Difference listings:
____

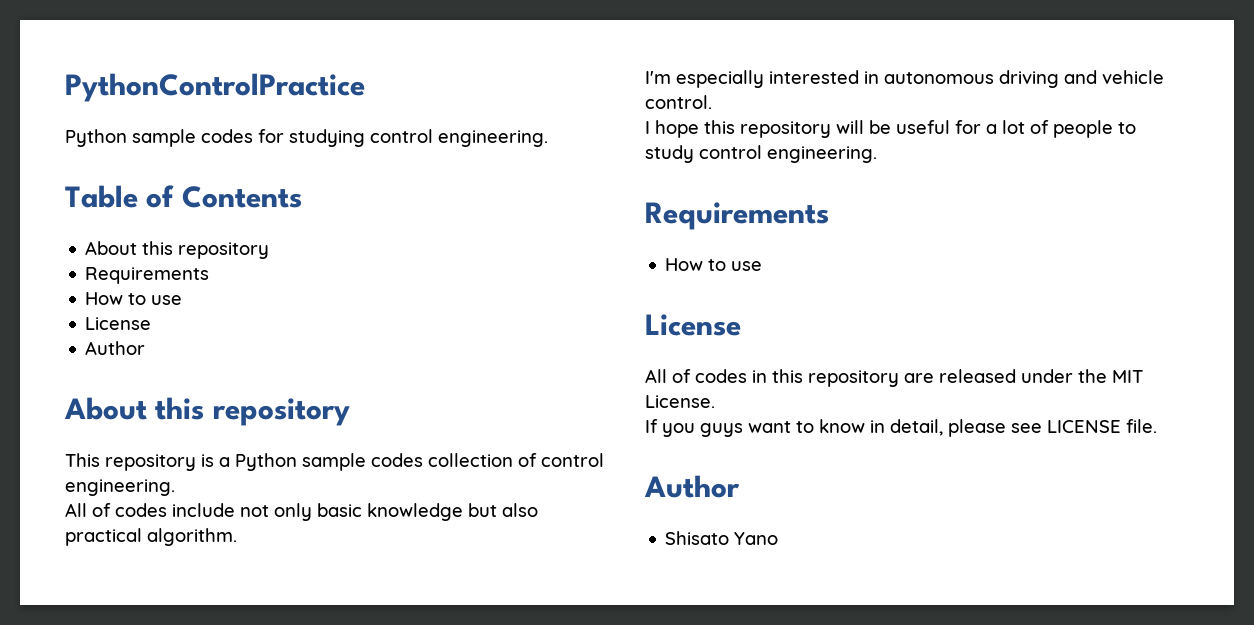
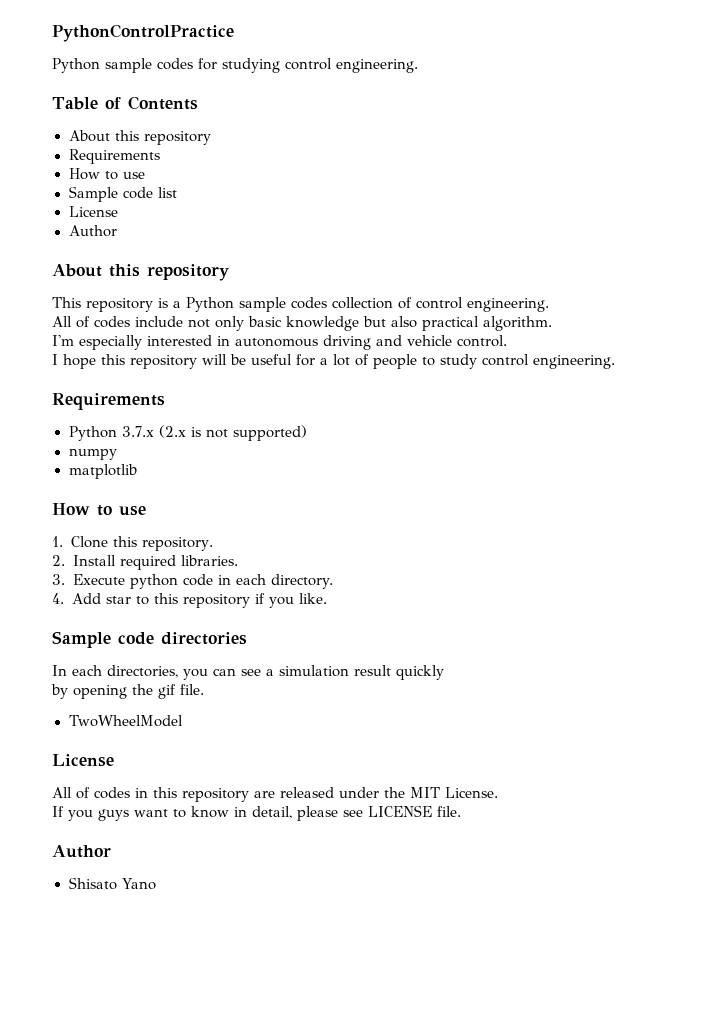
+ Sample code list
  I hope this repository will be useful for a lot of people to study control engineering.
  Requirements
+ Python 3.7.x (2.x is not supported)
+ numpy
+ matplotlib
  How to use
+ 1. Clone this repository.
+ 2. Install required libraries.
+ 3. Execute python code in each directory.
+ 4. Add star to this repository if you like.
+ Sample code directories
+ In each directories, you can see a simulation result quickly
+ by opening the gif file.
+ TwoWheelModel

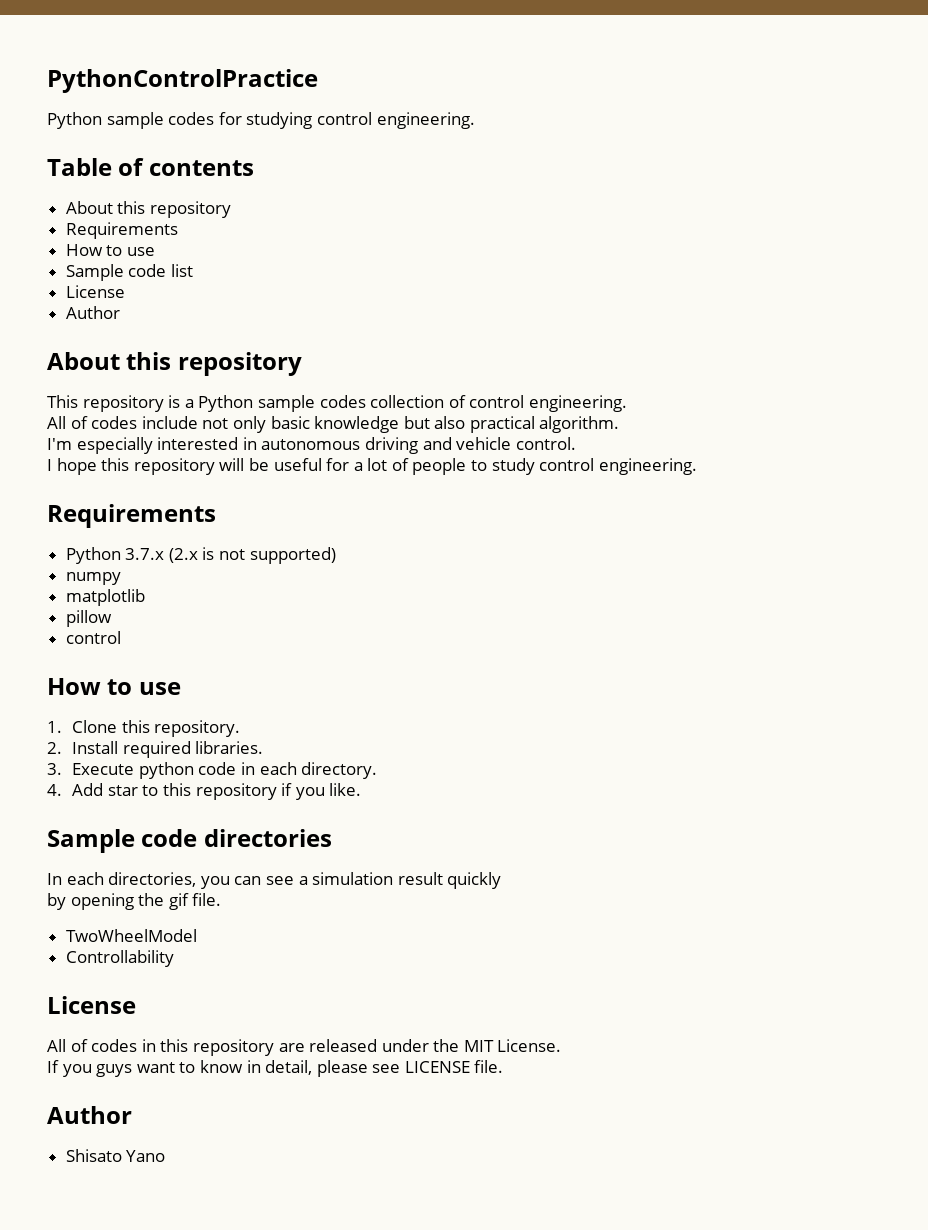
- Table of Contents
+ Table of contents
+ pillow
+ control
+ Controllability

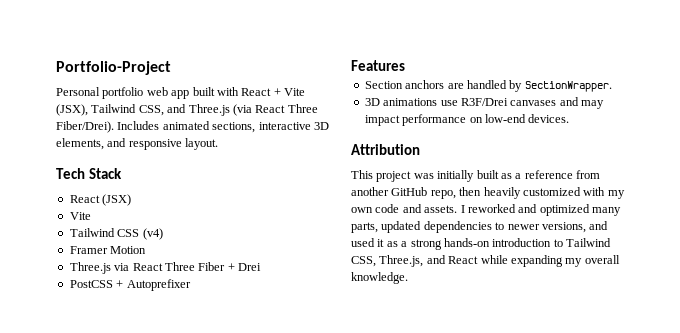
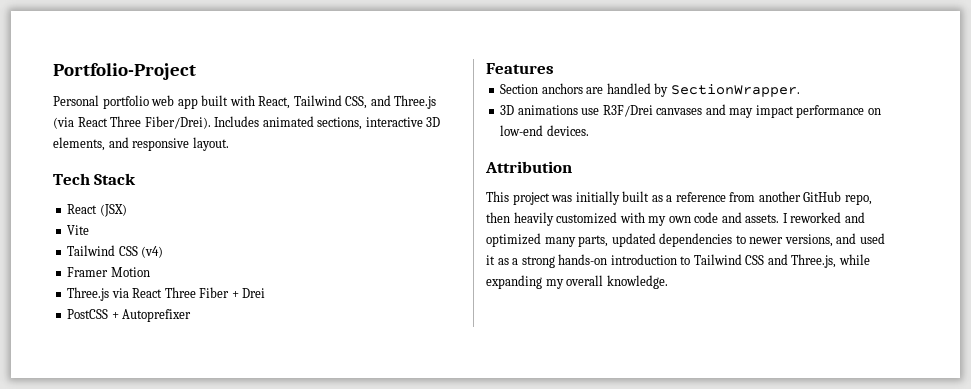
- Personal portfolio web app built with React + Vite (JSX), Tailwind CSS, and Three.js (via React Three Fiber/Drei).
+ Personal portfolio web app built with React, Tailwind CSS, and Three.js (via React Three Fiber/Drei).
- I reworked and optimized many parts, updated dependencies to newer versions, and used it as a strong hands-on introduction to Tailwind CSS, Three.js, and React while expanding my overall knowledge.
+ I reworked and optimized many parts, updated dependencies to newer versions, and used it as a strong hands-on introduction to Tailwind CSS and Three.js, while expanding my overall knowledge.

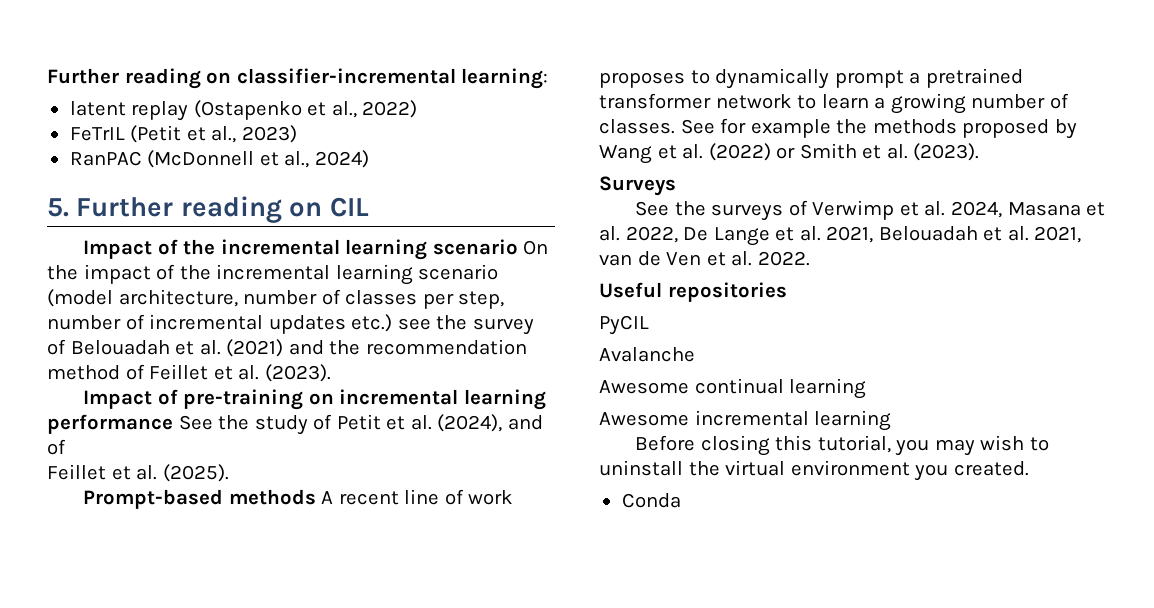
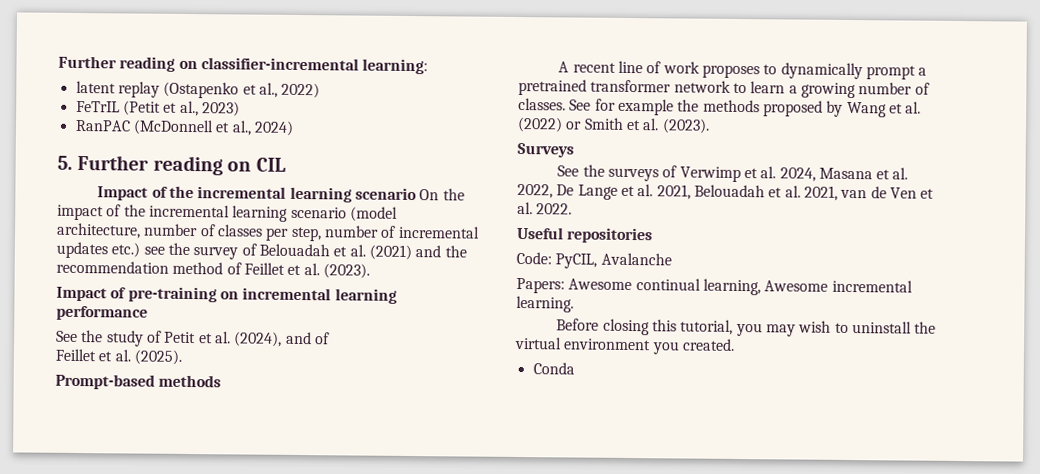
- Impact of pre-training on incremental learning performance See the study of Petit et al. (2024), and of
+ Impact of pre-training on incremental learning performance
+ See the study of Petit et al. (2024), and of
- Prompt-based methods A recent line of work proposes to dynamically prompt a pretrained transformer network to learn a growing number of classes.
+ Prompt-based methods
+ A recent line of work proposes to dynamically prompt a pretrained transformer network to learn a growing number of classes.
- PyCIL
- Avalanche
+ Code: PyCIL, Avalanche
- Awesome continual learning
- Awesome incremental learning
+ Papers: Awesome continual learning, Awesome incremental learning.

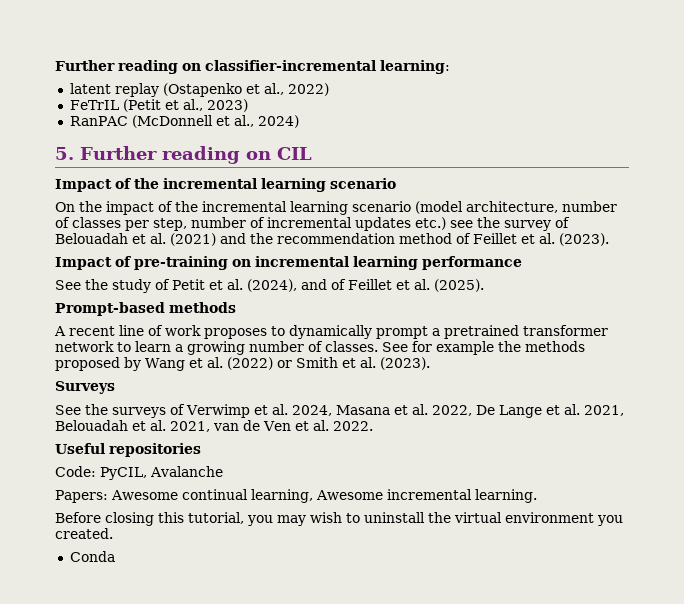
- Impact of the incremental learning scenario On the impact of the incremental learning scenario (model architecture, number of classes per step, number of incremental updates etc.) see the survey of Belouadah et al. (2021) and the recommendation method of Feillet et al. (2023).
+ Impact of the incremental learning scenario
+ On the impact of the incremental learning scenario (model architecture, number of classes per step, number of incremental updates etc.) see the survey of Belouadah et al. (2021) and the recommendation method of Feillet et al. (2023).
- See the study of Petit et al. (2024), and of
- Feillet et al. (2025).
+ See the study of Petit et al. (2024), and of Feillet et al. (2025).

____

### Your instructions
Skip the pictures and quote each line of the entries above, from the first through the line with "with React, Tailwind", exactly as it appears.

### Reply
+ Sample code list
  I hope this repository will be useful for a lot of people to study control engineering.
  Requirements
+ Python 3.7.x (2.x is not supported)
+ numpy
+ matplotlib
  How to use
+ 1. Clone this repository.
+ 2. Install required libraries.
+ 3. Execute python code in each directory.
+ 4. Add star to this repository if you like.
+ Sample code directories
+ In each directories, you can see a simulation result quickly
+ by opening the gif file.
+ TwoWheelModel

- Table of Contents
+ Table of contents
+ pillow
+ control
+ Controllability

- Personal portfolio web app built with React + Vite (JSX), Tailwind CSS, and Three.js (via React Three Fiber/Drei).
+ Personal portfolio web app built with React, Tailwind CSS, and Three.js (via React Three Fiber/Drei).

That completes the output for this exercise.